Monday, July 08, 2013

A peculiarity of the Liar paradox

Consider the following sentence: “The self-referential statement expressed by this sentence is not true.” Taking the phrase “this sentence” to refer, self-referentially, to that very sentence, the most obvious meaning of that sentence is that it is not the case (is not true) that the self-referential statement expressed by that sentence is not true. But that is just to say that the statement expressed by that sentence is true, which is the negation of the obvious meaning of that sentence.
......Since the statement expressed by that sentence is both that such and such is the case and that it is not the case, which is self-contradictory, it may well follow that the statement in question is false, as suggested by Dale Jacquette (2007: ‘Denying the Liar’, Polish Journal of Philosophy 1, 91–8). But other philosophers – amongst whom I would once (five years ago) have counted myself – think that because an assertion that such and such is the case is clearly different in meaning to an assertion that it is not the case, such Liar sentences do not express any proposition at all, but are rather meaningless nonsense.

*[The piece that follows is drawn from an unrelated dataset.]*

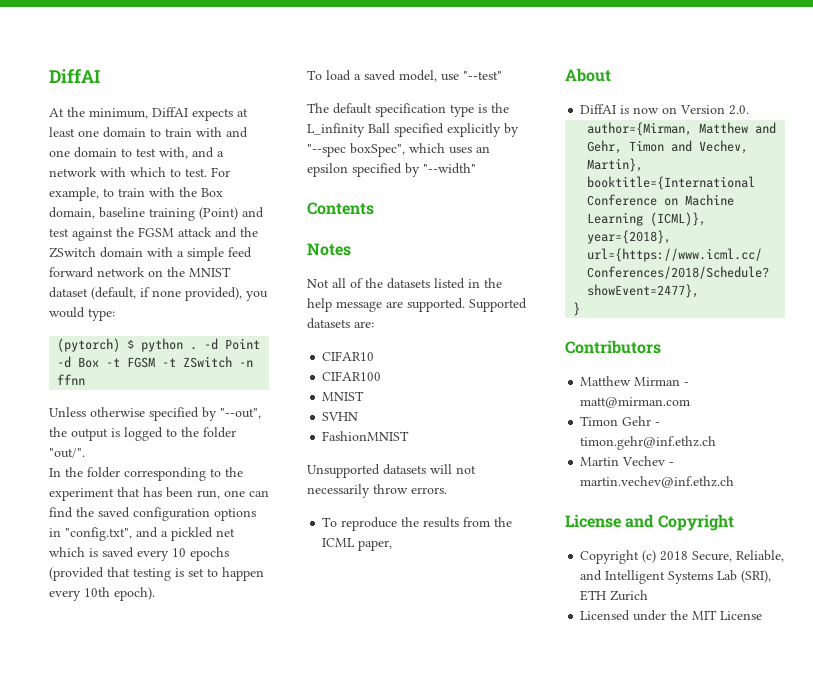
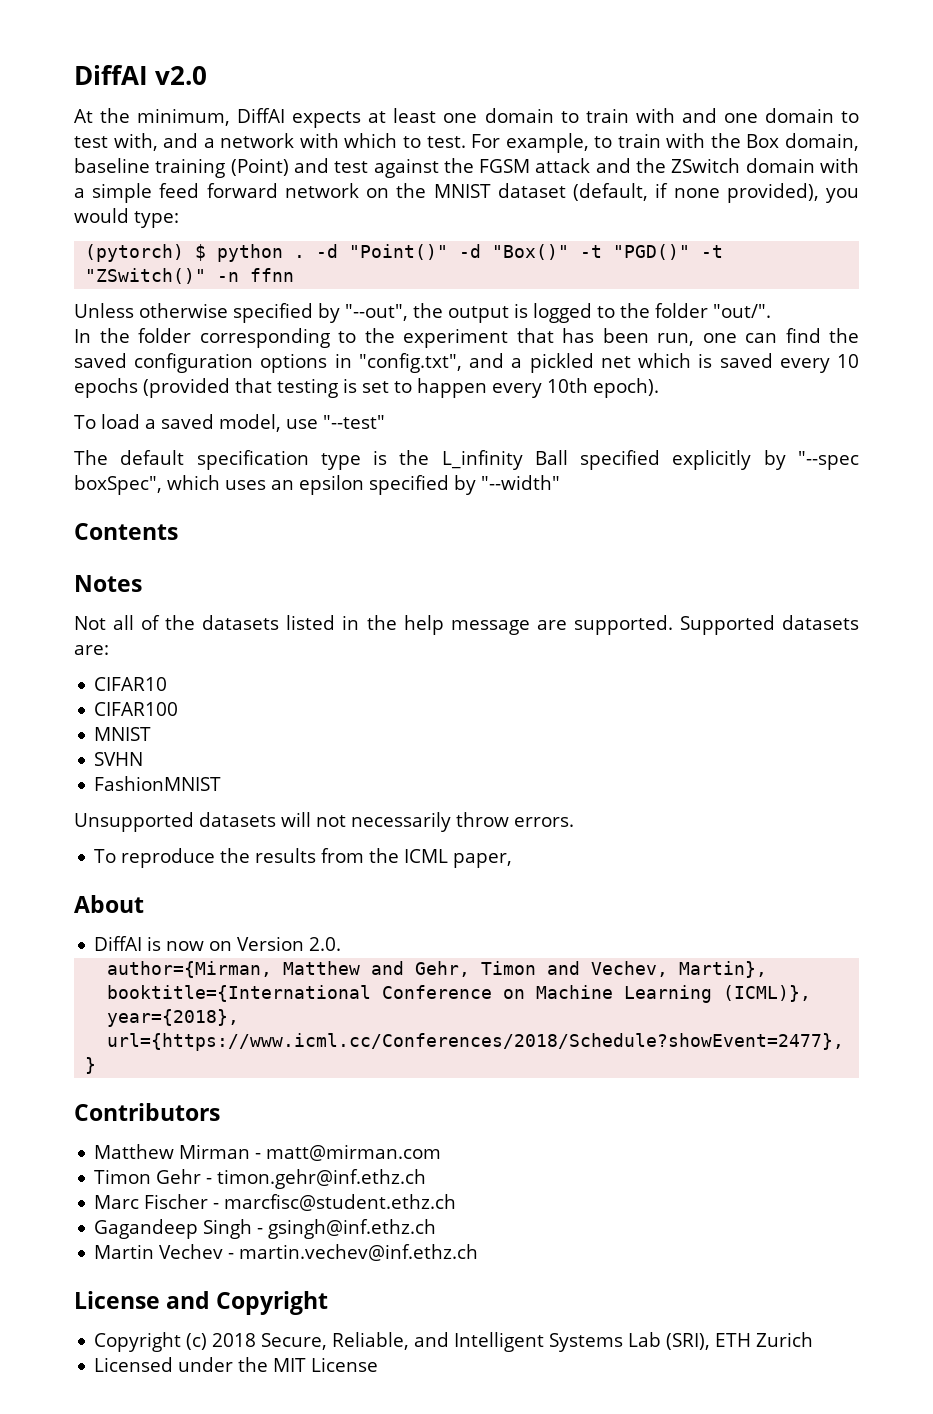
[49,69,100,83] DiffAI -> [74,65,208,85] DiffAI v2.0
[225,338,261,350] [57,356,233,368] Point -d Box -t FGSM -t ZSwitch -> [349,244,724,260] [85,268,207,284] "Point()" -d "Box()" -t "PGD()" -t "ZSwitch()"
(717, 443) none -> [94,1194,457,1211] [94,1219,437,1239] // Marc Fischer - marcfisc@student.ethz.ch // Gagandeep Singh - gsingh@inf.ethz.ch

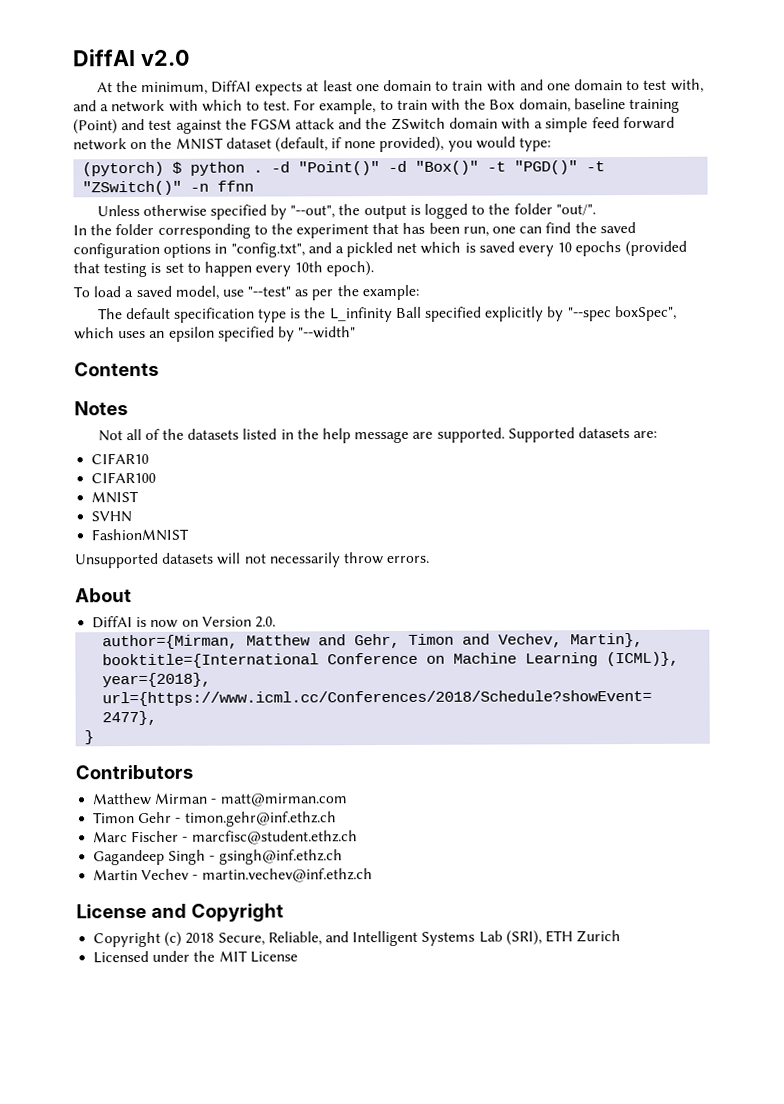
(385, 422) none -> [294,284,419,301] as per the example:
[94,848,513,868] // To reproduce the results from the ICML paper, -> (431, 559) none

......However, I argued recently that Liar statements are in fact as true as not, and that the Liar paradox is, in that sense, a typical semantic paradox (for details see my The Liar Paradox, and my On the Cause of the Unsatisfied Paradox, in the April and June issues of this year's The Reasoner respectively); whereas, the problem above seems to be unique to the Liar paradox, e.g. it does not arise with Yablo’s paradox, in which there is no self-reference. So, I am wondering how else we might address this part of the Liar paradox.
......Could the problem be due to substitution failure? Perhaps replacing “this sentence”, in the sentence in question, with a near-copy of the sentence itself – the only difference being that ‘that’ replaces ‘this – changed the proposition expressed by that sentence to its negation. Similar failures can occur with propositional attitude reports, e.g. consider the difference between “Lois believes that Clark is thirsty” and “Lois believes that Superman is thirsty”; for details see Jennifer Saul (2007: Simple Sentences, Substitution, and Intuitions, OUP). But then, Liar sentences are sentences of a very different kind; they need only involve a self-referential name, e.g. ‘L’, plus ‘is’, ‘not’ and ‘true’.
......Another possibility is that Liar statements are identical to their negations. As a rule, the negation of a proposition is a different proposition, of course; but, propositions are either true or else false, as a rule, whereas we are now looking at propositions that are as true as not. Now, an elementary part of language is the subject-predicate description, “S is P” (e.g. “that salmon is pink”), and so a simple model of truth might use strips of paper with “S is P” on one side of the strip and “S is not P” on the reverse side, for all S and P in some simple language: All the strips with non-fictional S get stuck onto the things of the world, with “S is P” uppermost if S is P and “S is not P” uppermost if S is not P. We might extend that model to include cases where S is as P as not by giving the strips a twist in the middle before sticking them down, and by including non-fictional strips with no worldly referent, such as “100 is a round number that is also a square.” And then we might think of our Liar sentence as being like a Möbius strip, the twist due to its being as true as not, and the joining of its ends being due to its being self-referential.
......In any case, this peculiarity of the Liar paradox gives us an easy answer to the Revenge problem for this resolution of the Liar paradox, which is as follows: If “what I am saying is not true” is as true as not, then what about “what I am now saying is not only not true, it is not even as true as not”? Were that about as true as not, what it said would seem false. But, what it said was that it was not at all true that what was said was not at all true, so it said not only that what was said was not at all true, but also that it was to some extent true. So if it was as true as not, then although it would indeed seem to have been false – false that what was said was not even as true as not – it should also, and to the same extent, appear true – true that what was said was to some extent true – whence it should seem to have been as true as not after all.